SUE: I took a bite of that and it sucked 90% of the moisture right out of my body. Isn’t there anything to dull the edge? Maybe a nice 1993 boxed merlot?
GILES: No, no. We don’t drink. Alcohol is a drug, you know. I certainly don’t have a jar of moonshine that my mates from work distilled in the shed in their garden. If I did, you’d divorce me.
SUE: Quite rightly, if you’ve not let me have any of it.
BRITTANY (entering): Well, how is it?
SUE: How am I not thin as a rake?
BRITTANY: Because all of this is terrible for you?
SUE: Is it healthier just not to eat it? Like, to not eat. At all. Maybe you’d die, but you wouldn’t have that taste in your mouth.
BRITTANY: Cheer up, I made dessert.
DESSERT: Salted apple slices.
GILES: Why in God’s name is there salt on the apples. This—I don’t believe this. She’s winding us up. Surely they had ice cream in the nineties, I distinctly remember there being ice cream.

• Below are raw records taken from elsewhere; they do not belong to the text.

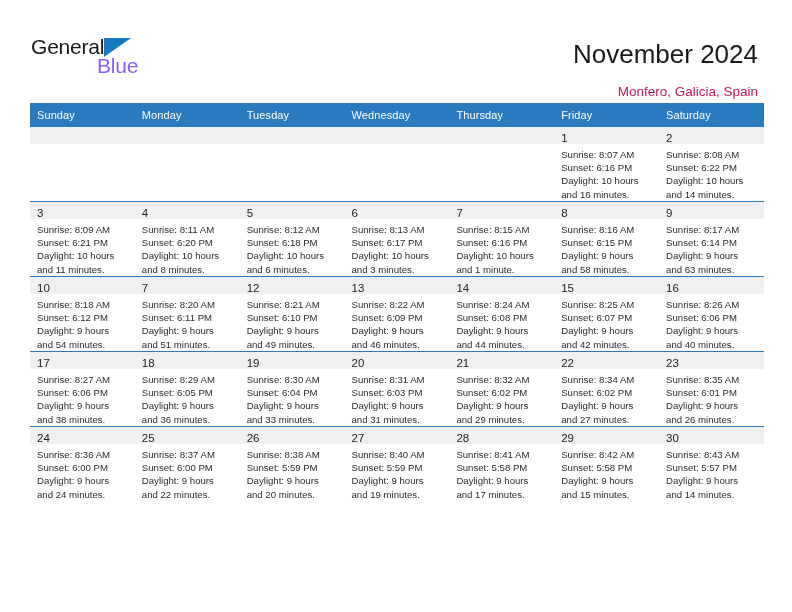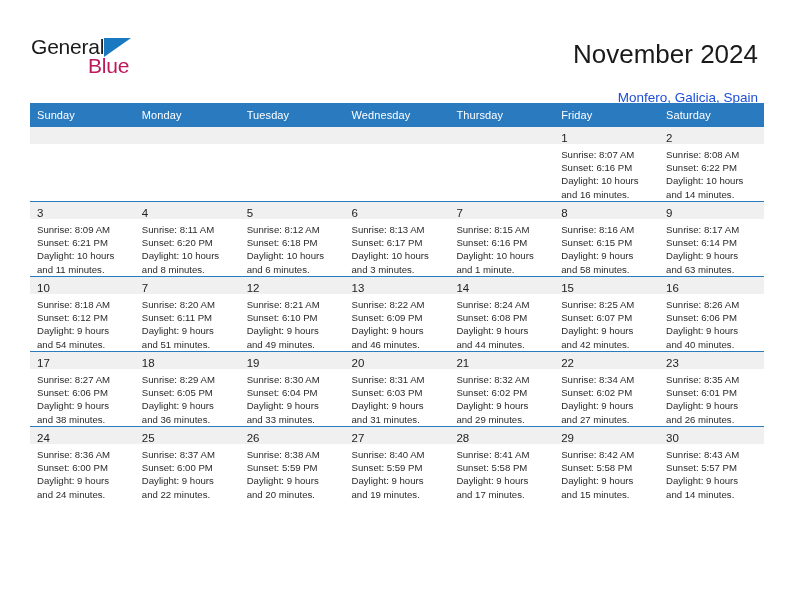--- a/index.html
+++ b/index.html
@@ -60,11 +60,11 @@
   }
   .brand-row2 {
     position: absolute;
-    left: 57px;
+    left: 66px;
     top: 19px;
     font-size: 21px;
     letter-spacing: -0.2px;
-    color: #be185d;
+    color: #8b5cf6;
     line-height: 22px;
   }
 

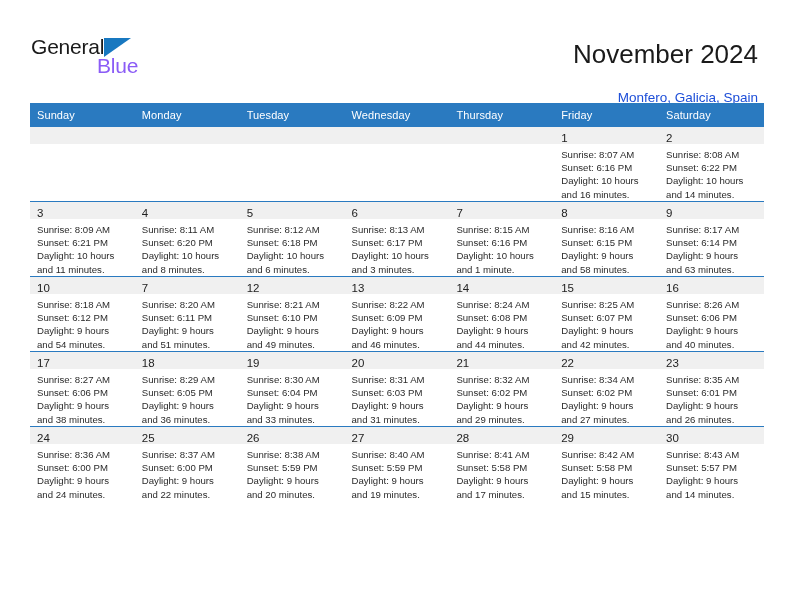--- a/index.html
+++ b/index.html
@@ -83,9 +83,9 @@
   }
   .cal-subtitle {
     font-size: 13.5px;
-    color: #1d4ed8;
+    color: #be185d;
     line-height: 20px;
-    margin-top: 18px;
+    margin-top: 12px;
     white-space: nowrap;
   }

SUE: Oh god, it’s burning the inside of my mouth.
SCENE: Giles’ video diary
GILES: Well I’m a bit thirsty, honestly. We don’t keep anything in the house apart from milk and Diet Coke, so I’m sort of guzzling tap water to make up for the incredible sodium content of my meals, and especially that incredibly dry bread. That was twice we had foods that masqueraded under the name of bread, and neither of them were anything like bread at all. Although I believe there’s quite a bit of white bread coming up in the next few days.
SCENE: Sue’s video diary
SUE: What I want to know is, what is the point? Giles and I both worked long, tedious days for very little pay, and then what had we earned with it? This horrid, heart-attack inducing salty slop. I suppose I would like it if I’d grown up eating it, sort of how people still eat things like Pot Noodle for the nostalgia, but objectively it’s hardly even food. I’d much rather have had the tomato juice served cold in a glass with a bit of vodka and tobacco, and eaten the macaroni and the beans with a bit of olive oil. I think in the morning I’m going to try and persuade Giles to sell this house of ours that we’re breaking our backs paying the mortgage on, get a flat, and use the money to invest in eating habits that won’t kill before we’re fifty.
SCENE: The sidewalk outside of Dr. McGillicuddy’s office.
GILES (voiceover): Ordinarily, Sue and I spend an entire week in whatever era of history we’ve chosen to explore. However, when we woke up this morning, we had both arrived at the conclusion that this “being poor” business is for chumps. So we’re skiving off.
GILES: Are you going to go back in for tests again? See if twenty-four hours made any appreciable difference to your health?
SUE: I was going to, but I rang up the insurance company this morning, and my doctor’s been moved out of network. So, yeah, they’re not going to cover any more tests.
GILES: Right. Airport, then?
SUE: God. Airplane food. What a relief.
GILES (voiceover): Join us next week, when Sue and I will be comfortably middle class again.
And now I encourage you all to check out the actual show, which is available on YouTube for Americans.
(This was a parody. No insult is intended to Giles or Sue, because I love them and want to squish them. Especially Sue. Any resemblance to real people, including myself, is entirely a product of your overactive imagination.)